HOW TO COMPLETE THIS TASK — Starting at the line that contains "text: anneme ->", write out every line through the last one in the records below, word for word. Leave out any pictures.

ENTRIES SHOWN —
----
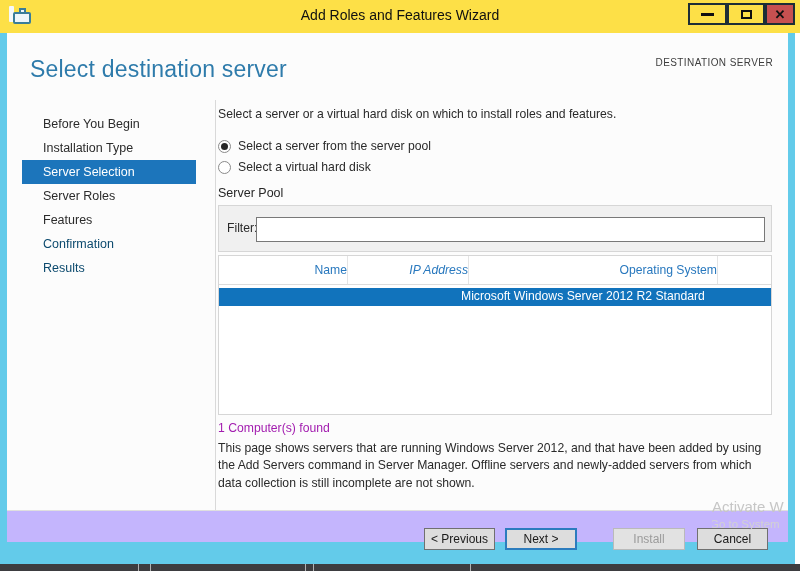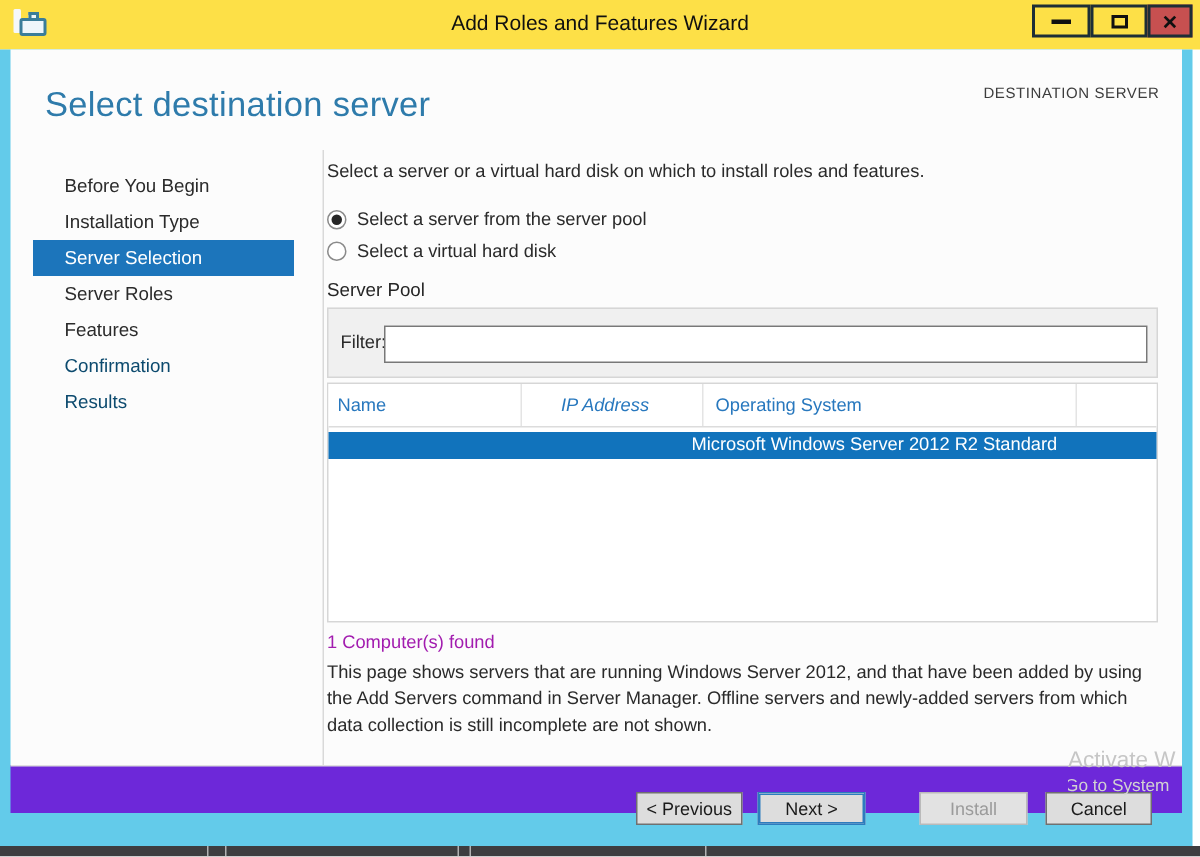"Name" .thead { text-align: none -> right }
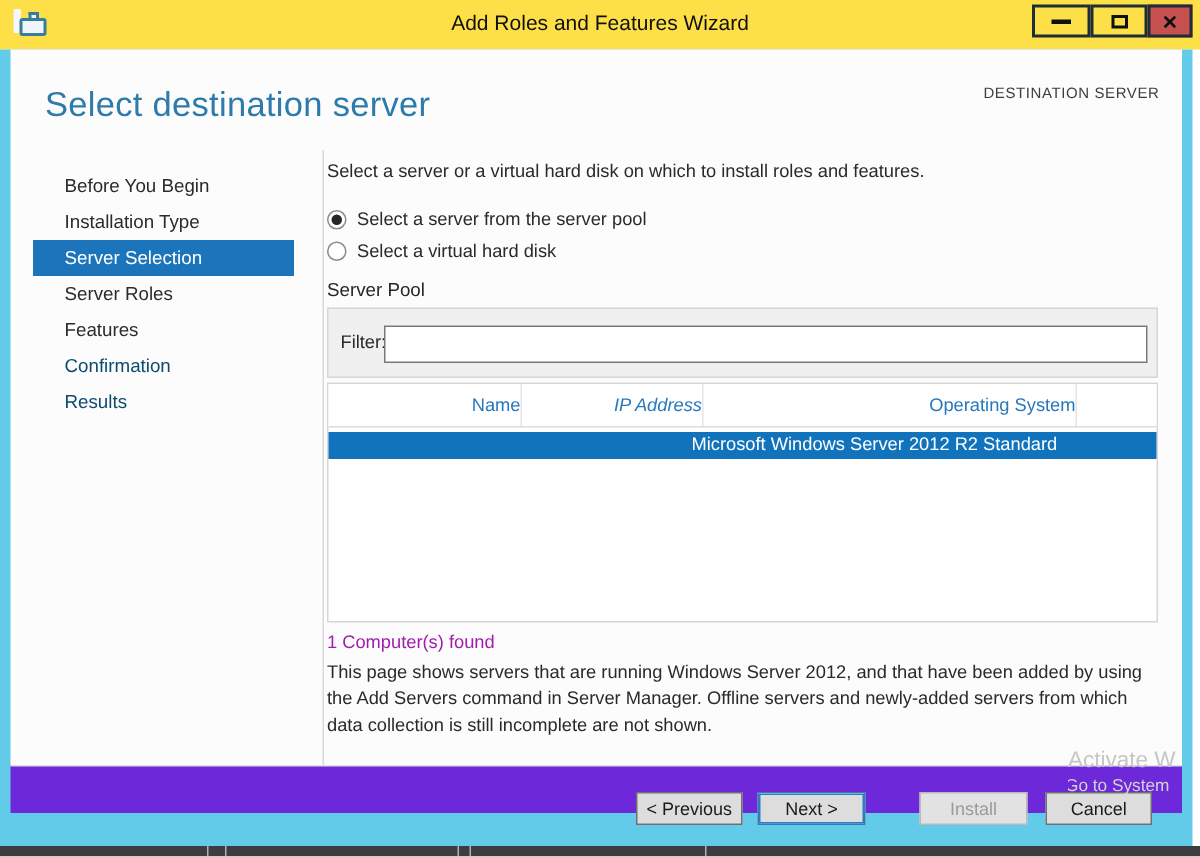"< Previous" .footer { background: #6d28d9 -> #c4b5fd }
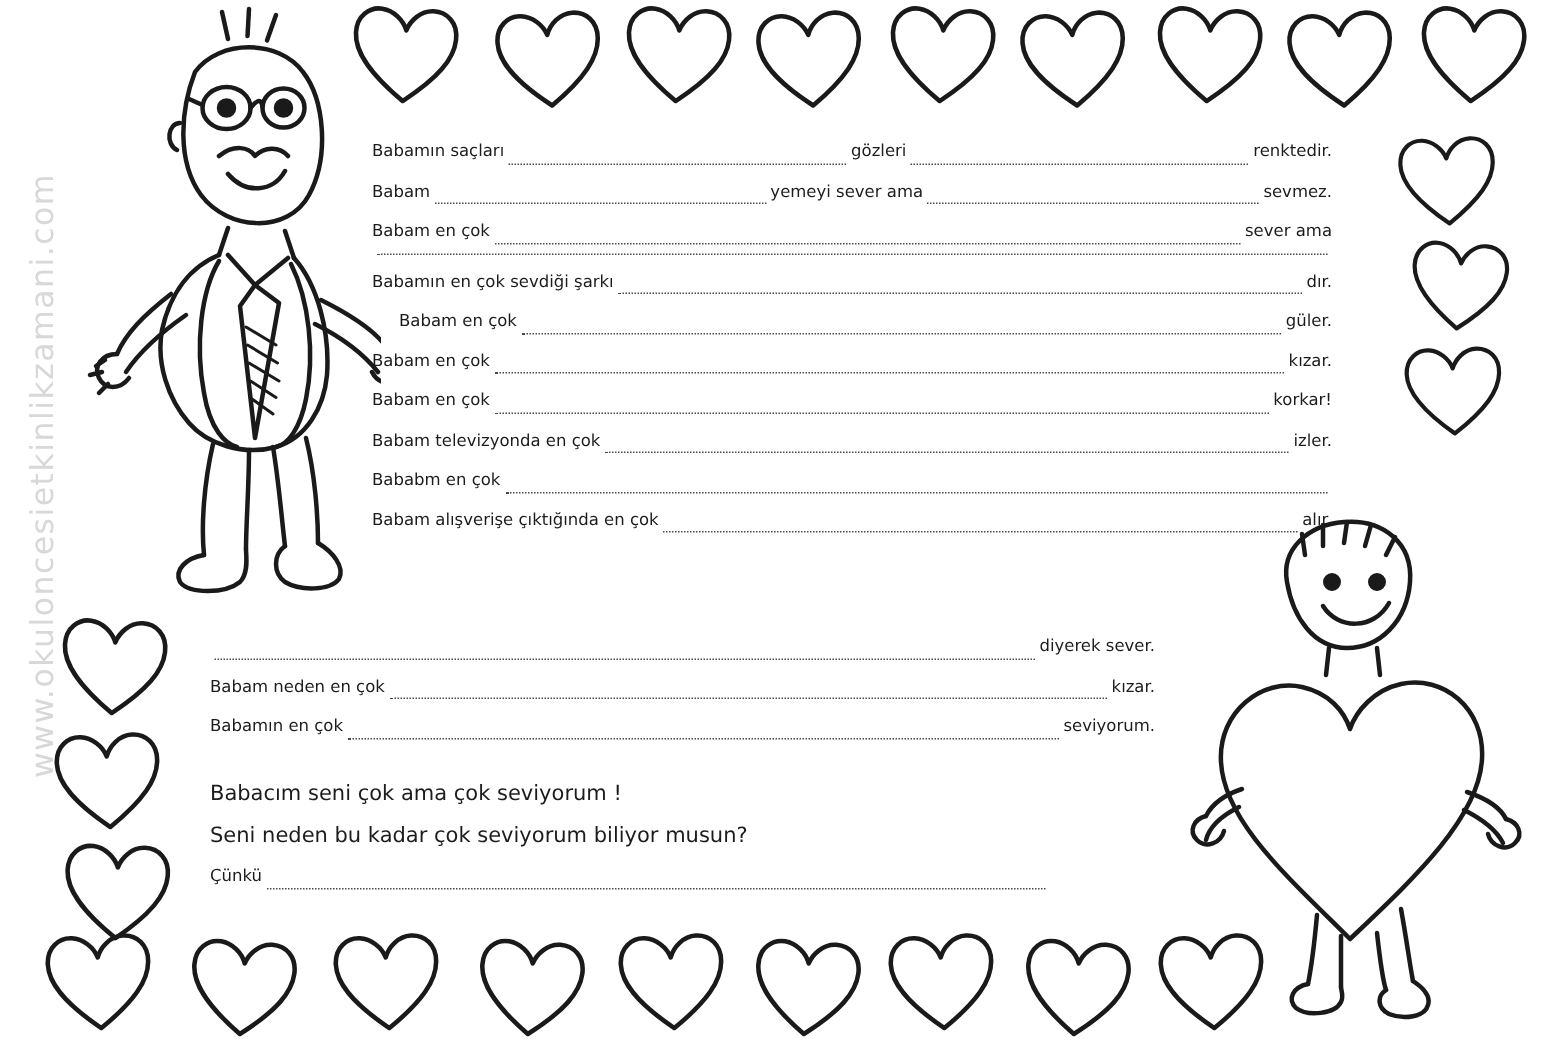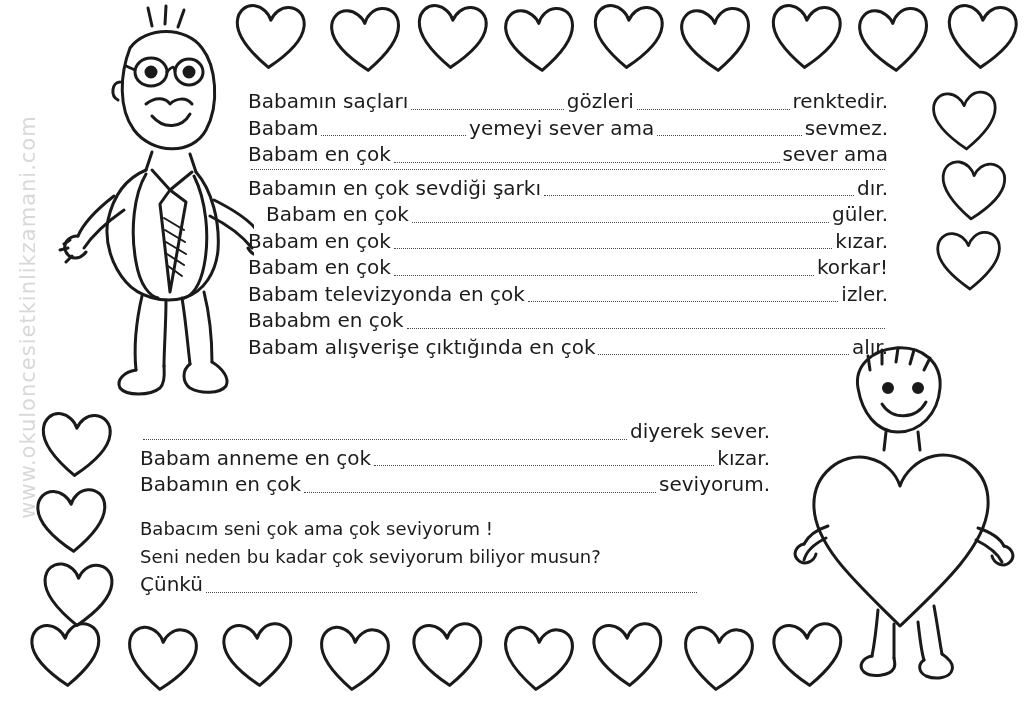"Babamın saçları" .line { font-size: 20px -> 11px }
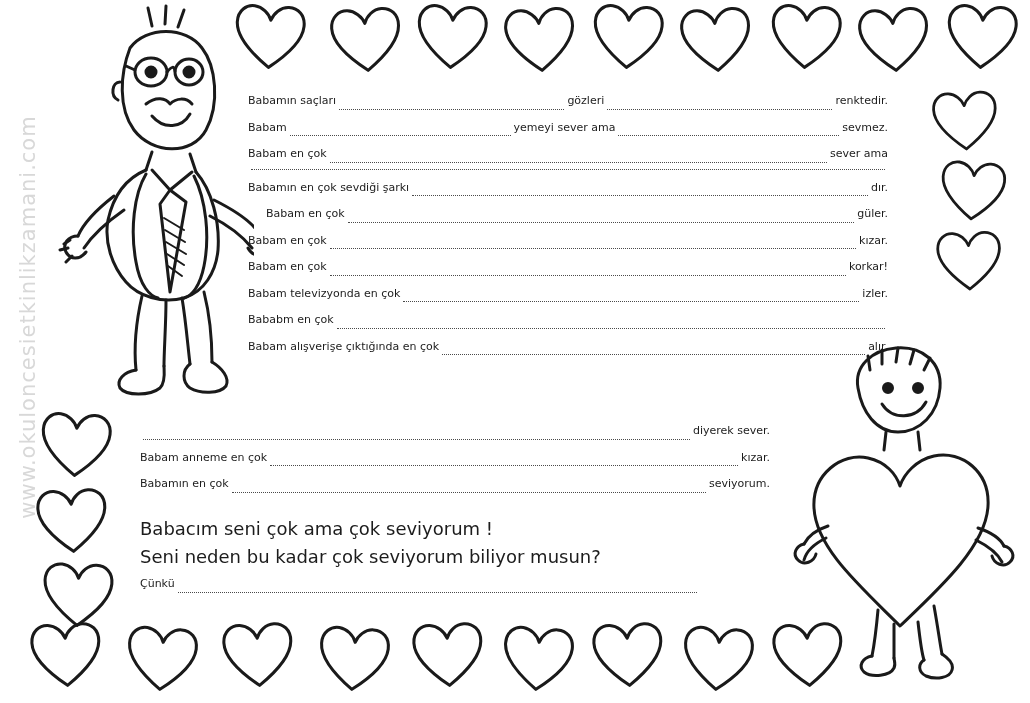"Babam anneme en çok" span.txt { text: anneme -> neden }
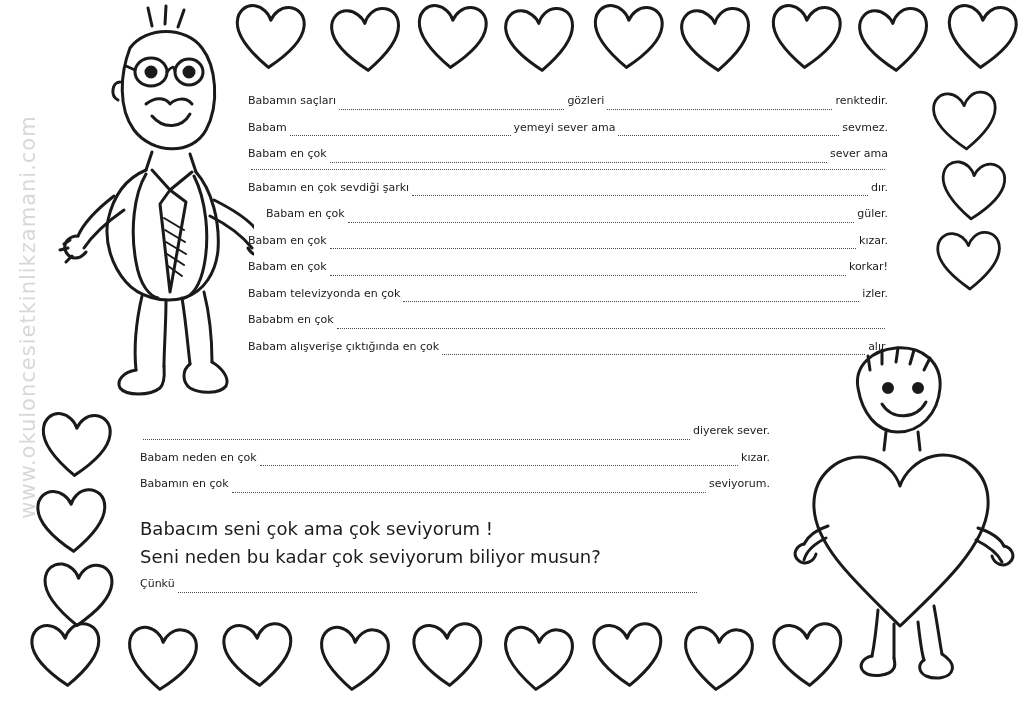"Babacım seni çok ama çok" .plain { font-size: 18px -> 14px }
----
SOLUTION FOR THIS TASK —
"Babam anneme en çok" span.txt { text: anneme -> neden }
"Babacım seni çok ama çok" .plain { font-size: 18px -> 14px }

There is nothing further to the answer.